> AIM OF THE EXERCISE
Reproduce the records exactly. Leave the pictures out.

> DATASET EXCERPTS

========================================================================

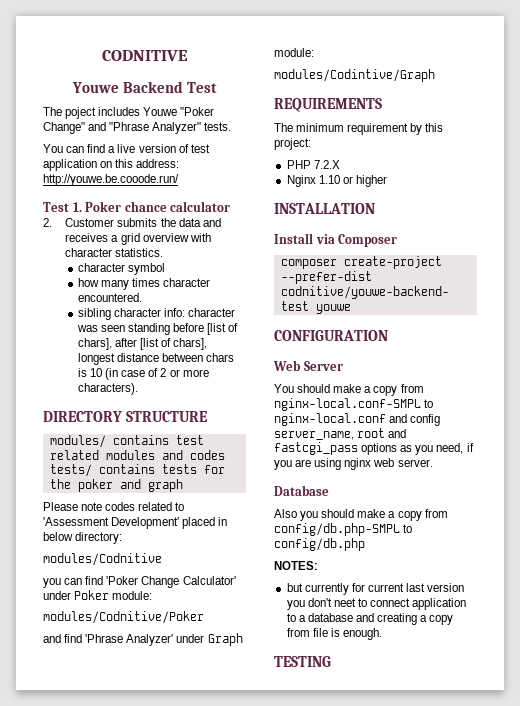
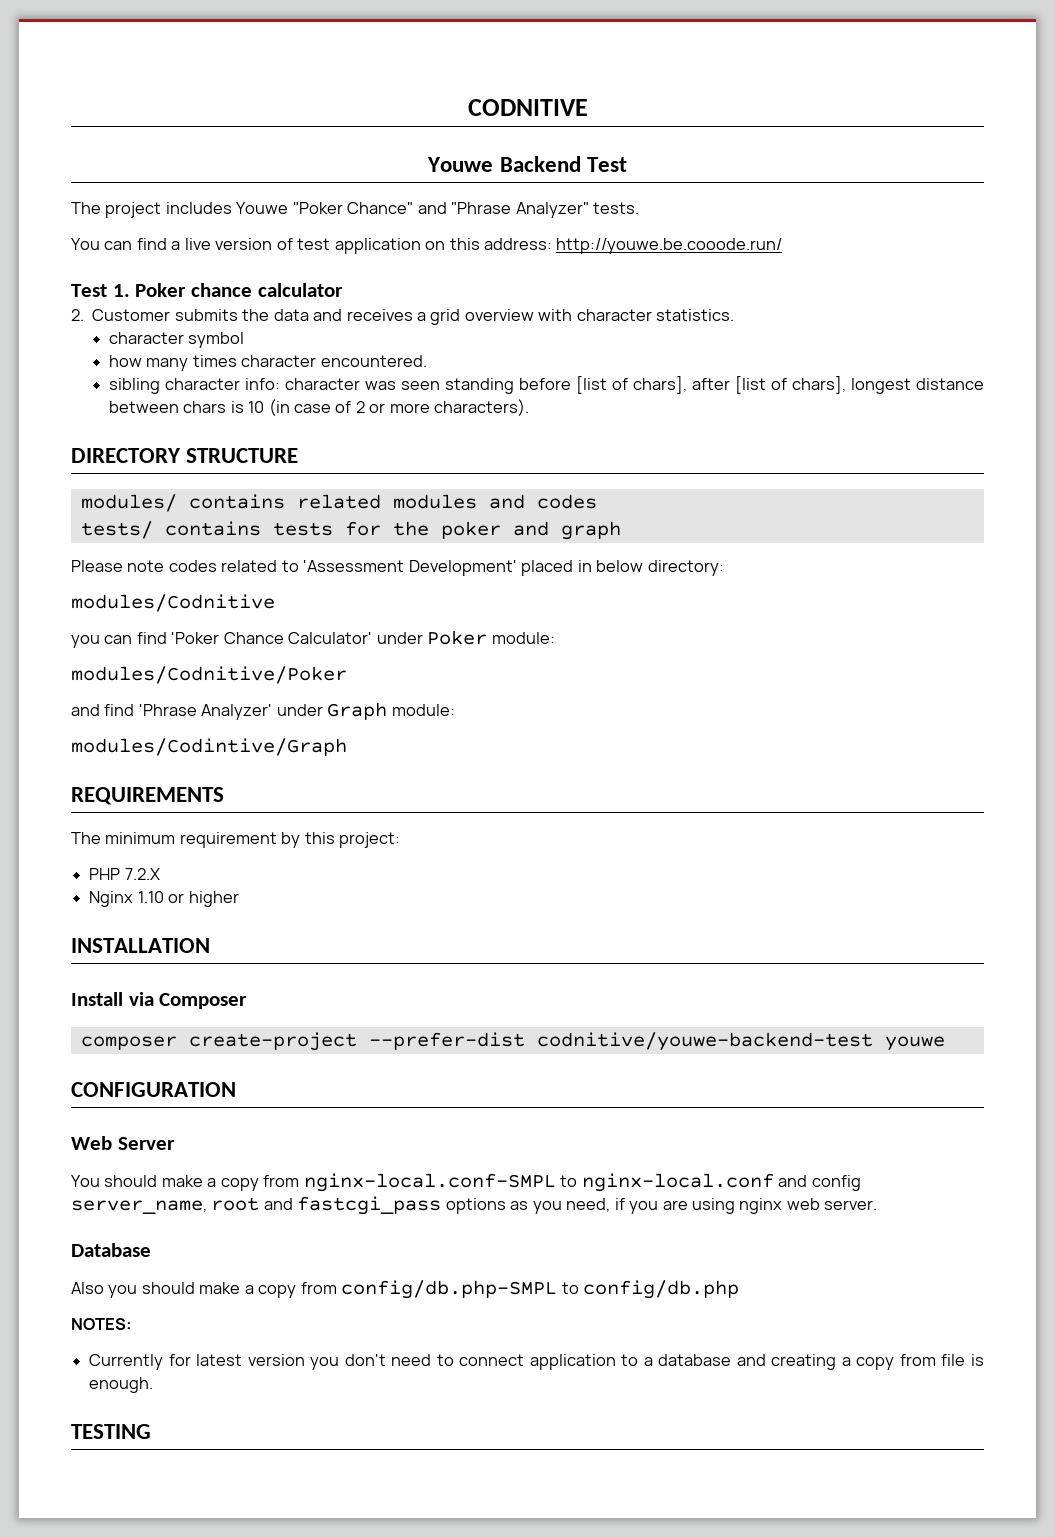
[65,107,97,119] poject -> [105,202,162,218] project
[43,122,85,134] Change" -> [347,202,414,214] Chance"
[175,435,204,445] test -> (285, 501) none
[141,576,180,588] Change -> [223,632,284,644] Chance
[286,583,426,595] but currently for current last -> [89,1354,243,1370] Currently for latest
[333,598,356,607] neet -> [391,1354,432,1366] need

========================================================================

> EXERCISE OUTPUT
[65,107,97,119] poject -> [105,202,162,218] project
[43,122,85,134] Change" -> [347,202,414,214] Chance"
[175,435,204,445] test -> (285, 501) none
[141,576,180,588] Change -> [223,632,284,644] Chance
[286,583,426,595] but currently for current last -> [89,1354,243,1370] Currently for latest
[333,598,356,607] neet -> [391,1354,432,1366] need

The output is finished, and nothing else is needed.